Kmart present: pink slip to staff
By MARK ALBRIGHT
© St. Petersburg Times, published December 28, 2000
A few thousand Kmart employees -- many of them department managers and store detectives with years of experience -- were fired the day after Christmas in a nationwide reduction in force.
The affected workers, who had helped keep their stores open around-the-clock for the last four days of a disappointing holiday shopping season, had no advance warning until store managers called them aside individually on what some Kmart workers have callled "Black Tuesday."

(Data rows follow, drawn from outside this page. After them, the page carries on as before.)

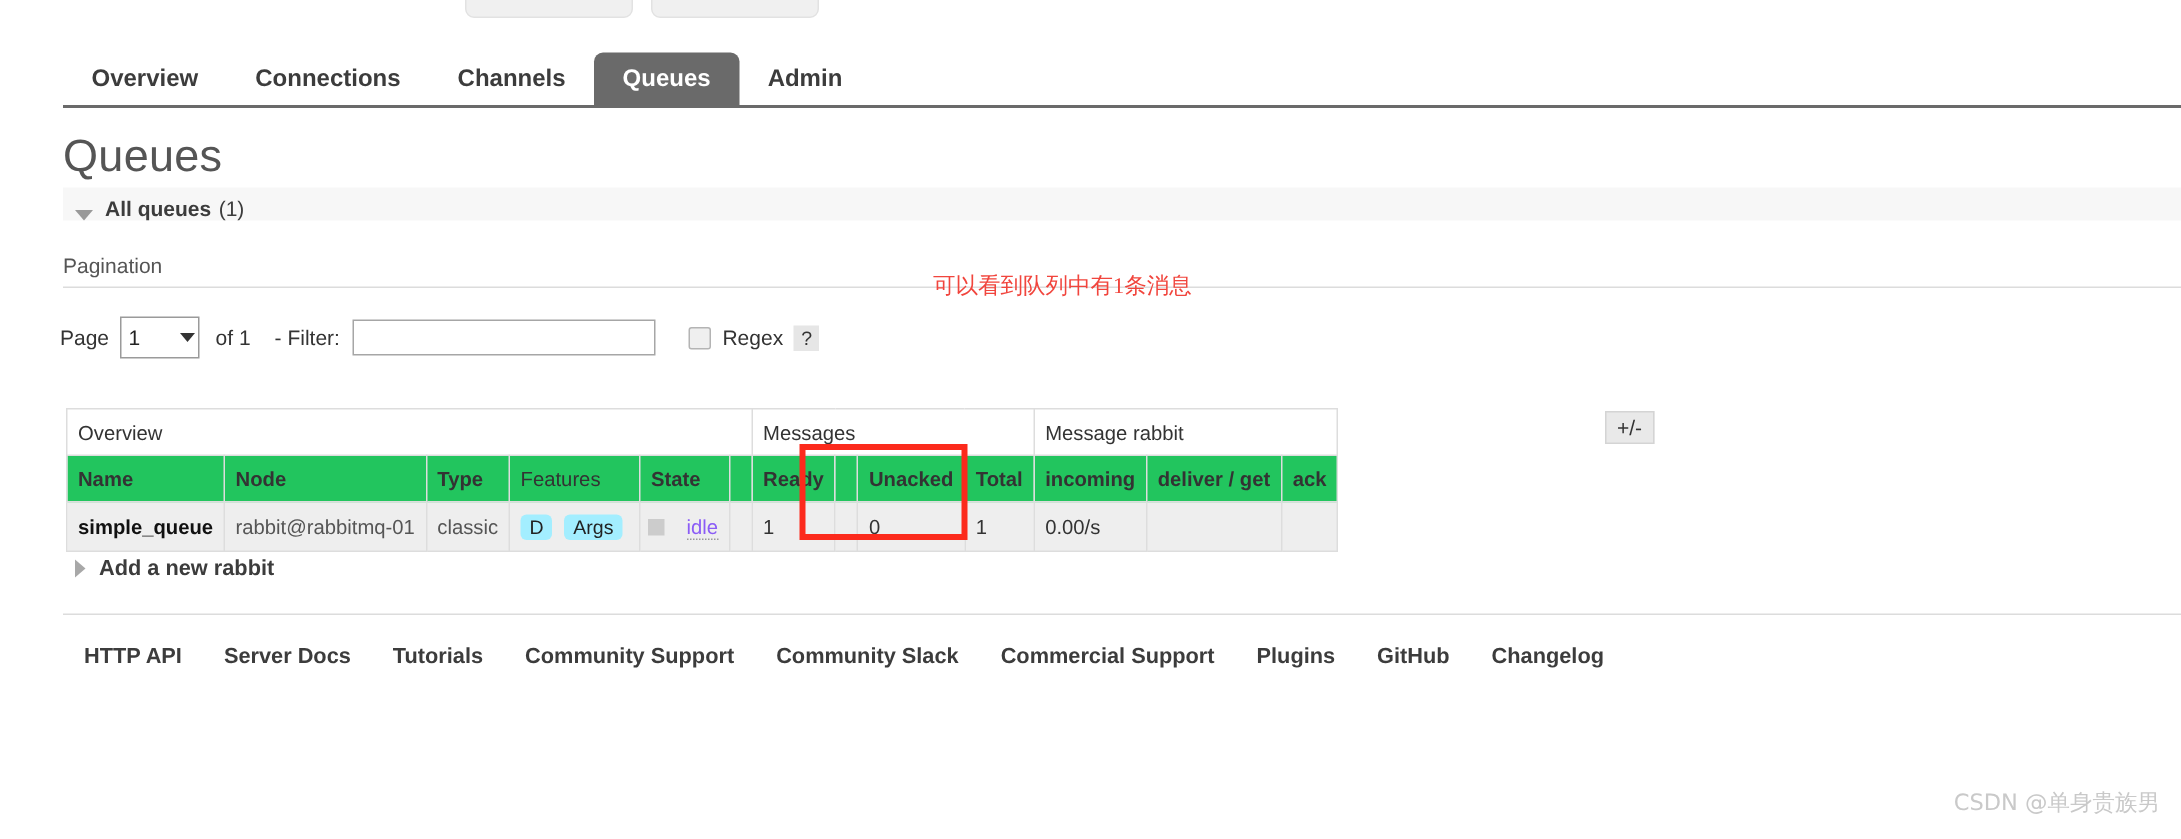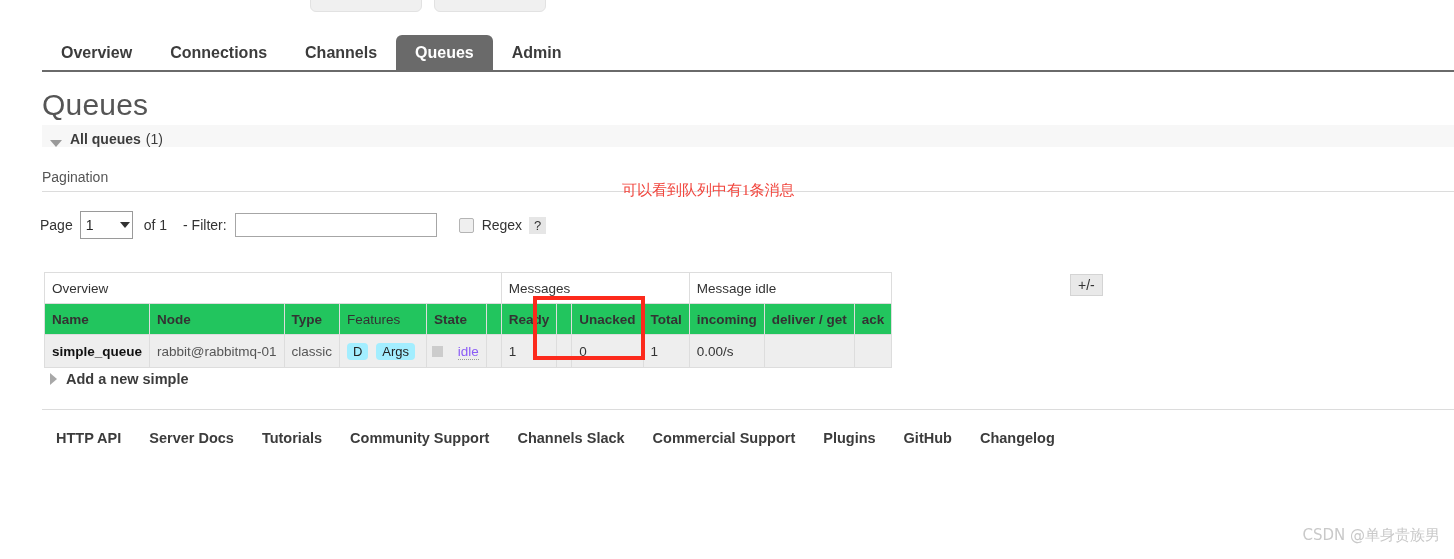"Message idle" th { text: idle -> rabbit }
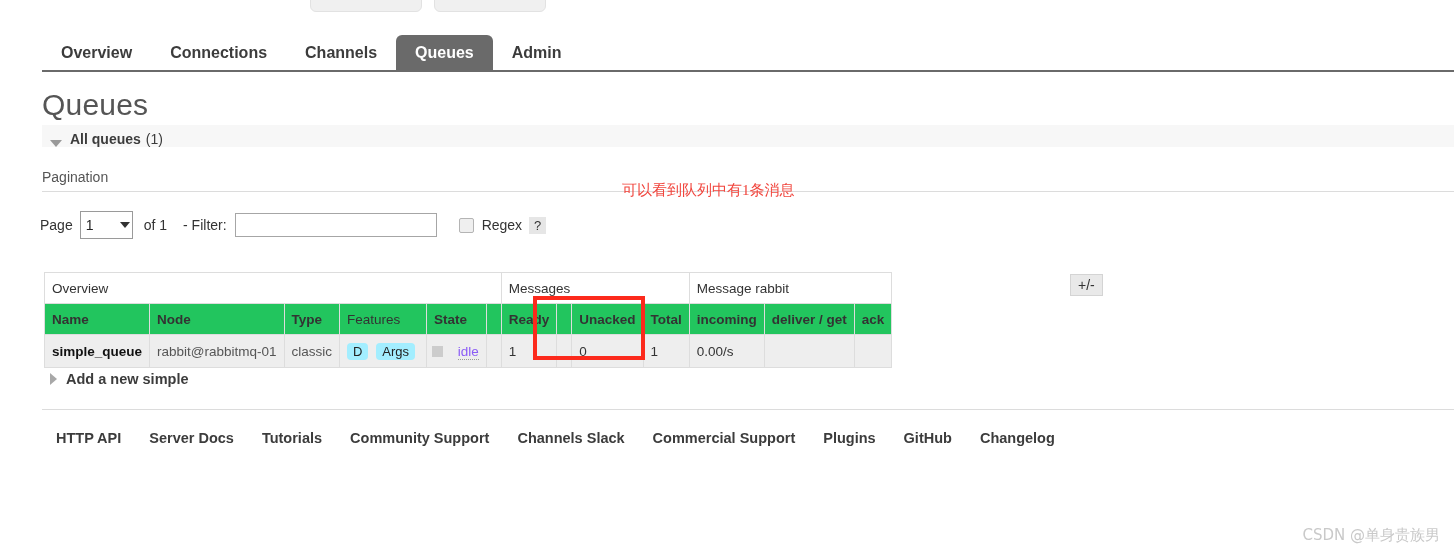"Add a new simple" span { text: simple -> rabbit }
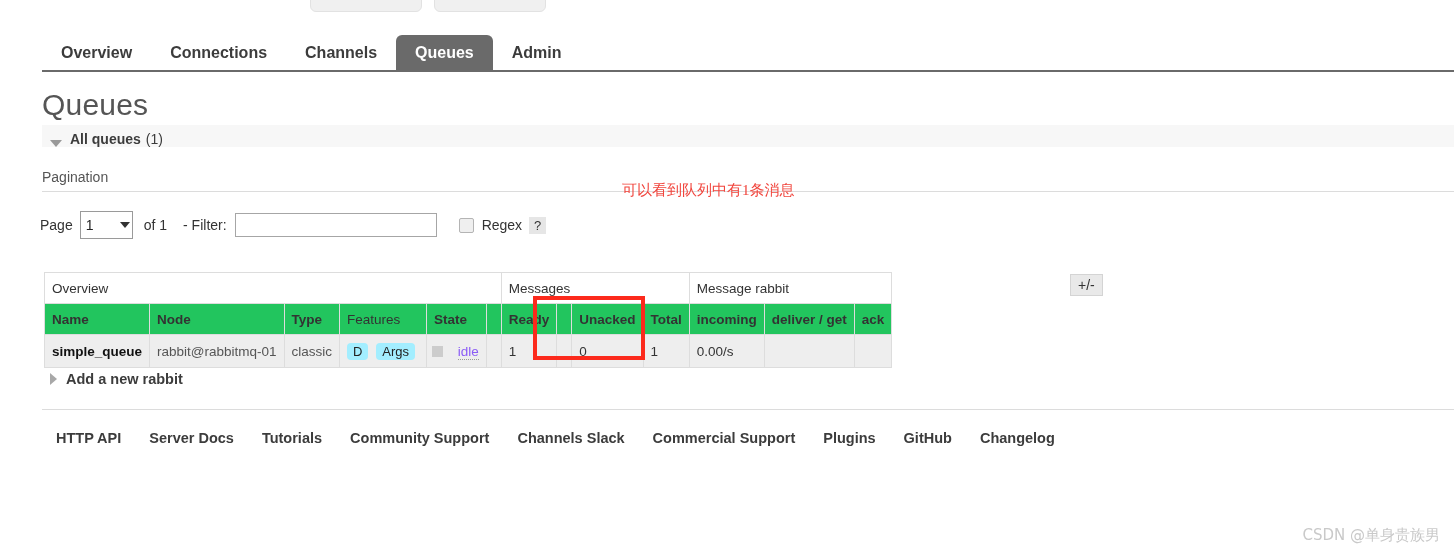"Channels Slack" span { text: Channels -> Community }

The firings came after a holiday season in which many retailers were caught with more goods than demand and had to cut prices heavily to move unsold merchandise.
The Bank of Tokyo-Mitsubishi, which tracks sales of 85 retail chains that account for 60 percent of general merchandise buying, estimated sales were up a modest 3.9 percent for the season. That would be their worst performance since 1996.
Analysts this week lowered earnings forecasts for Kmart Corp.; Wal-Mart Stores Inc.; Federated Department Stores Inc.; The Gap Inc.; Target Inc.; Abercrombie & Fitch Co.; and Intimate Brands Inc., which operates Victoria's Secret.
Kmart shares closed unchanged at $5.13 cents Wednesday after hitting a 52-week low of $4.81 earlier in the day. Kmart made no announcement of the staff cutback.
The nation's third-largest retailer, Troy, Mich.-based Kmart normally bulks up its ranks by up to 40 percent with temporary help to handle big holiday crowds, then cuts back the temps right after Christmas. This season the full-time salaried staff was cut as well the day after Christmas in all 2,100 Big Kmart stores.
Kmart, which employs 280,000 on a year-round basis, wouldn't say how many full-timers lost their jobs because some employees are getting transfers.
But the total amounted to a "few" people per store, meaning the job loss in the Tampa Bay area was fewer than 75.
"It's part of our shift away from staffing these jobs with full-time workers to part-timers," said Kmart spokeswoman Mary Lorencz. Part-timers work fewer hours for about the same hourly wage, but get no health insurance benefits.